Up(sun) and ready with Pandoc

Up(sun) and ready with Pandoc

February 12, 2025· Florent Huck
Florent Huck
·Reading time: 6 minutes

With the enthusiasm for AI assistants, many folks are looking for these assistants to provide technical information about your product. After years of remarkable achievements through web 2.0 and its famous robots.txt, security.txt, and humans.txt, a new standard has been proposed to the web ecosystem and will soon become essential for the web: llms.txt. LLMs.txt was conceived by Jeremy Howard, co-founder of Answer.AI, to address a fundamental challenge in AI-human interaction.

When AI assistants attempt to process standard web pages, they struggle with non-essential elements like navigation menus, scripts, and styling. These elements consume valuable context space without contributing to the actual content understanding. LLMs.txt provides an elegant solution: it delivers precisely curated information in a format that AI systems can efficiently process and understand.

If you need to convert files from one markup format to another, Pandoc is your swiss-army knife.

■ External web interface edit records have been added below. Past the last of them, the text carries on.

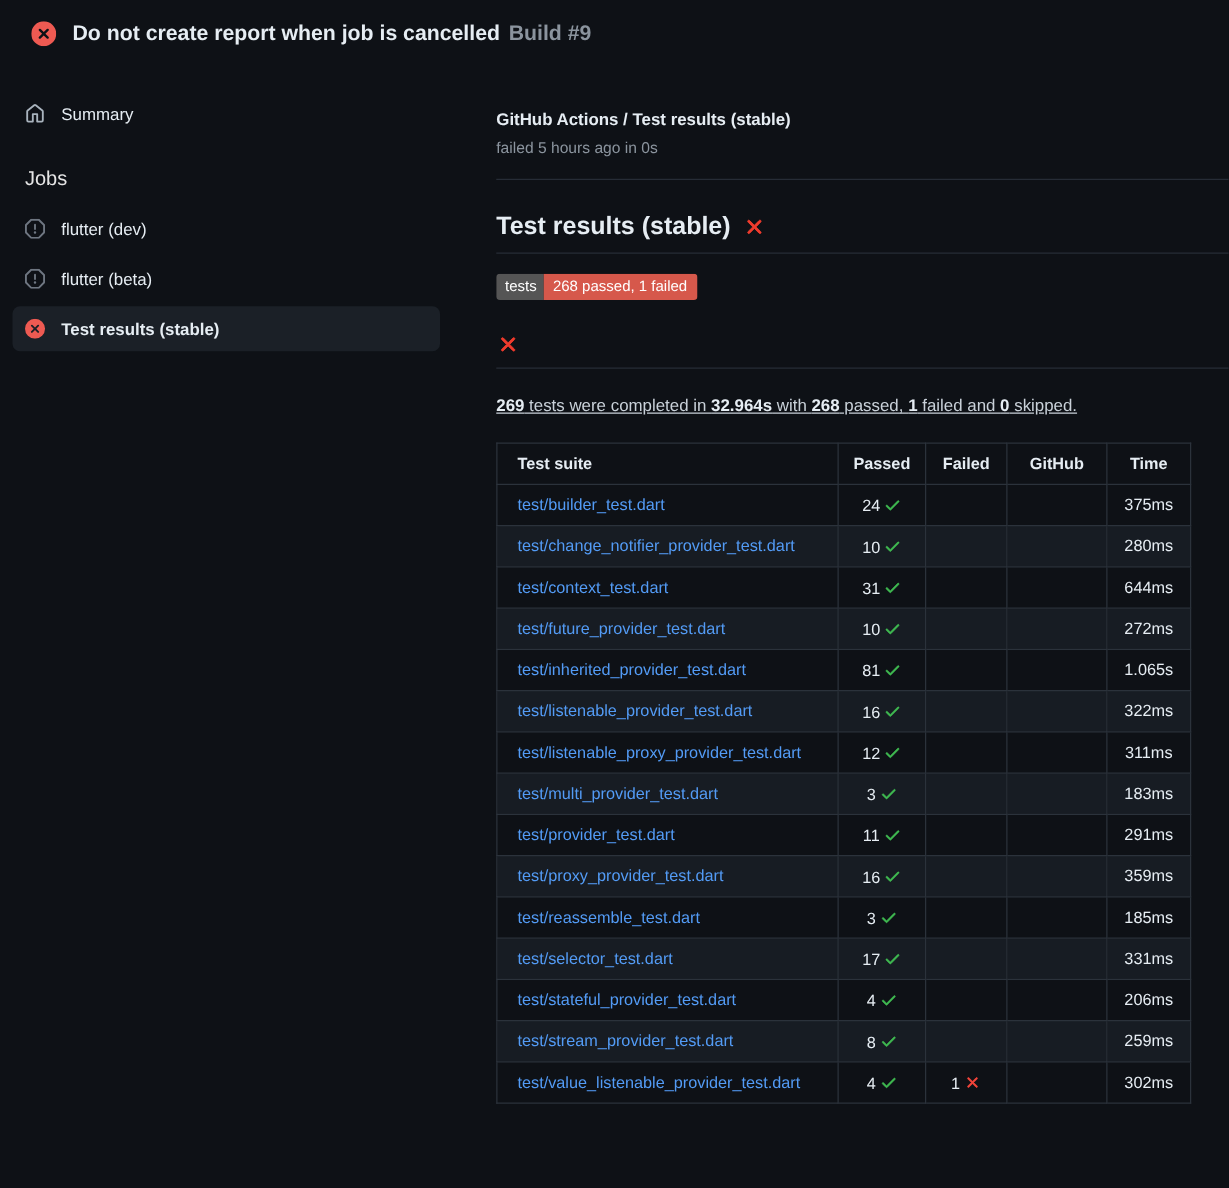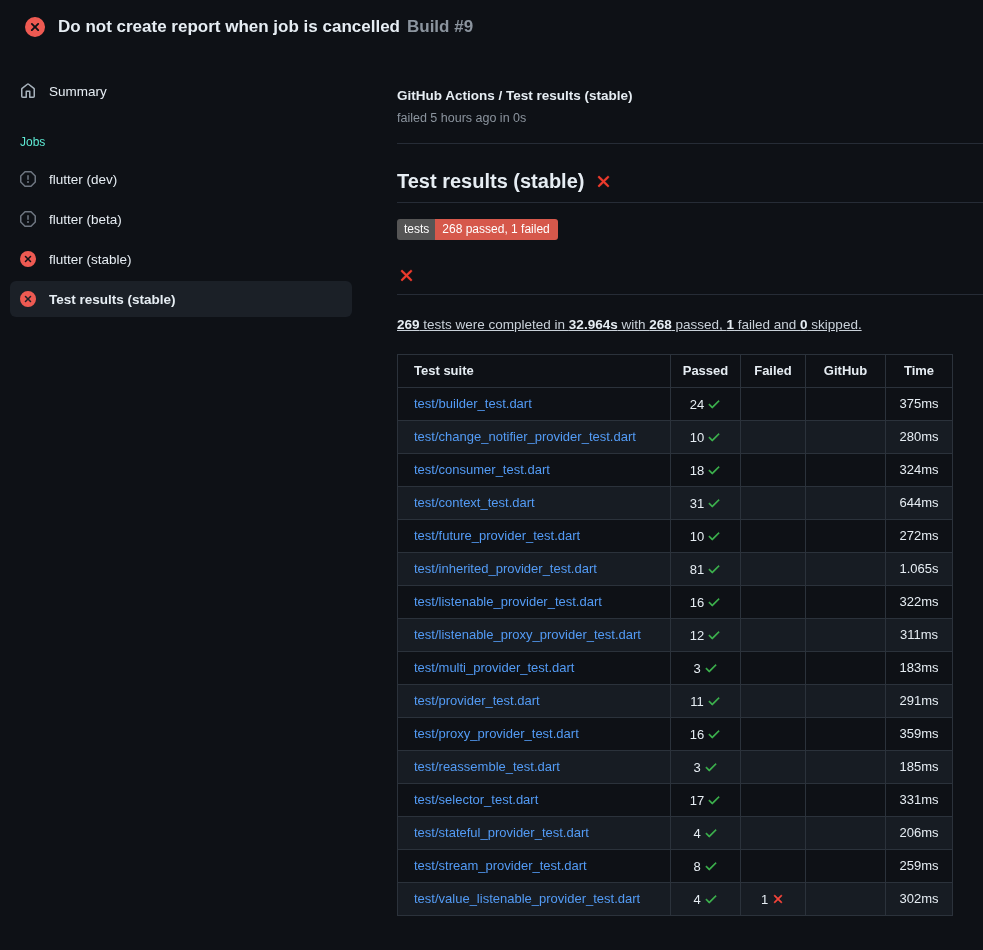"Jobs" .jobs-label { color: #5eead4 -> #e5e5e5; font-size: 12px -> 16px }
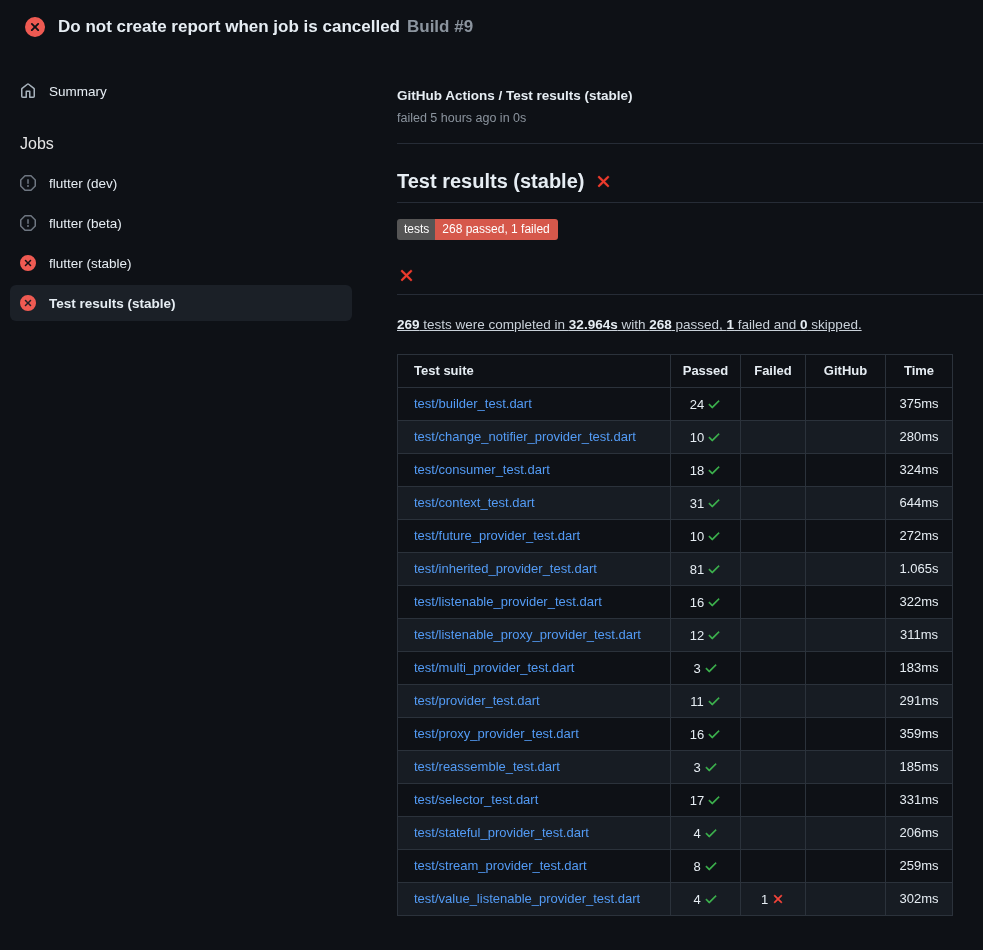"flutter (stable)" div.nav-item { html: <div> <span> <svg> <path></path> </svg> </span> <span>flutter (stable)</span> </div> -> none }
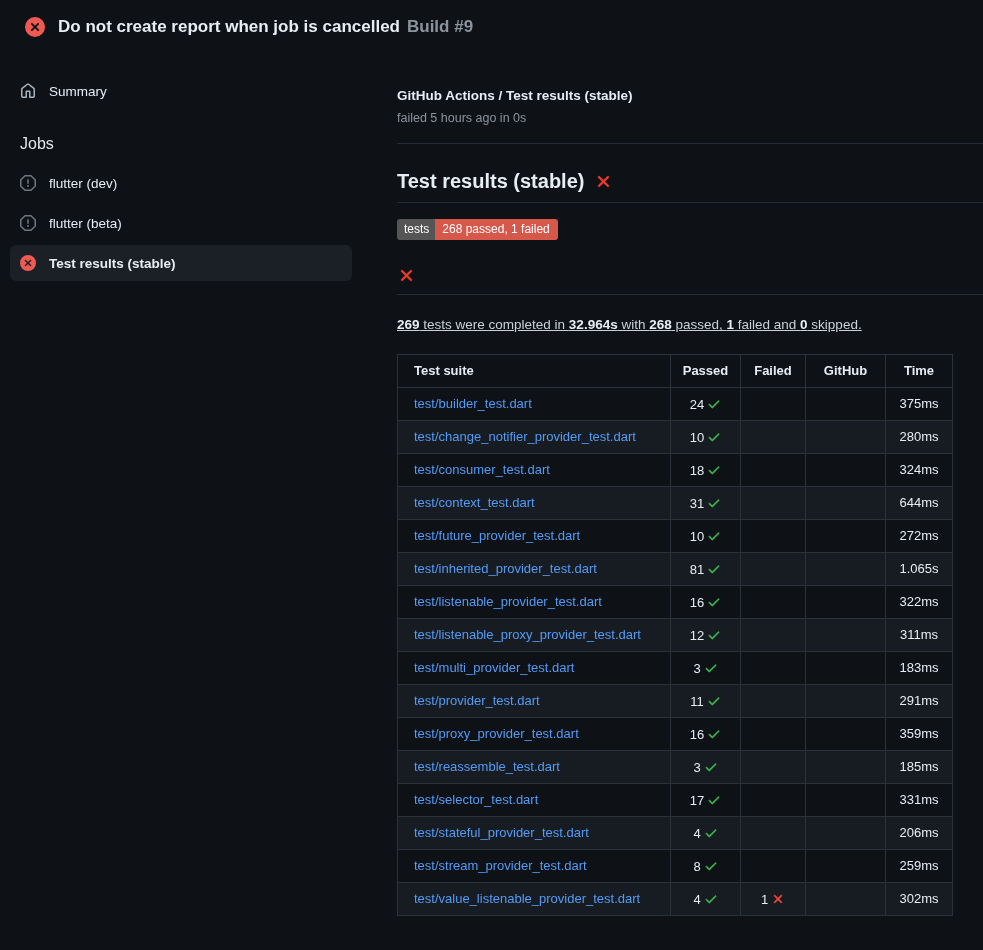"test/consumer_test.dart" tr { html: <tr> <td><a>test/consumer_test.dart</a></td> <td><span> <span>18</span> <span> <svg> <path></path> </svg> </span> </span></td> <td></td> <td></td> <td><span>324ms</span></td> </tr> -> none }
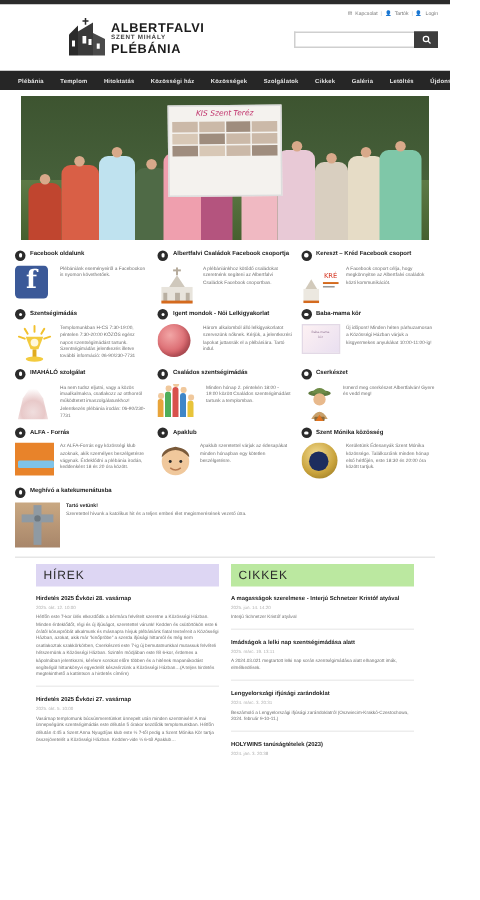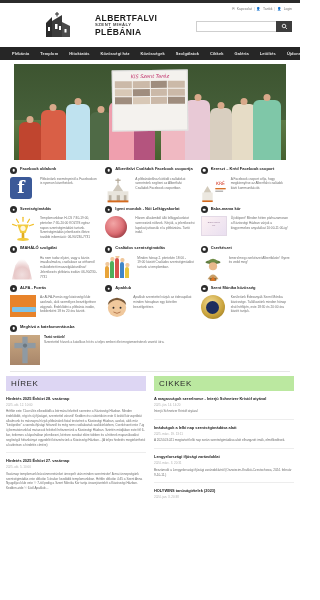"ALBERTFALVI" .brand { gap: 23px -> 2px }
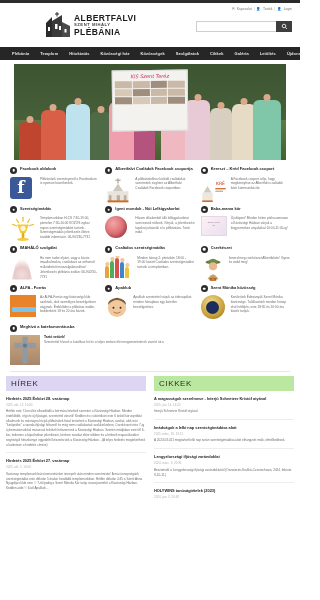"HÍREK" .cols { padding: 0 6px -> 0 24px }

Developed by John MacFarlane, Pandoc is a Haskell library for converting from one markup format to another and John provides in this pandoc repo a command-line tool that uses this Pandoc library. Easy to install and ready to convert.

In this How-Tos guide, we will see how to install this pandoc command line tool on your Upsun project.

Assumptions:

  • You already have an Upsun account. If you don’t, please register for a trial account. You can sign up with an email address or an existing GitHub, Bitbucket, or Google account. If you choose one of these accounts, you can set a password for your Upsun account later.
  • You have the Upsun CLI installed locally.
  • You have the Git CLI installed locally.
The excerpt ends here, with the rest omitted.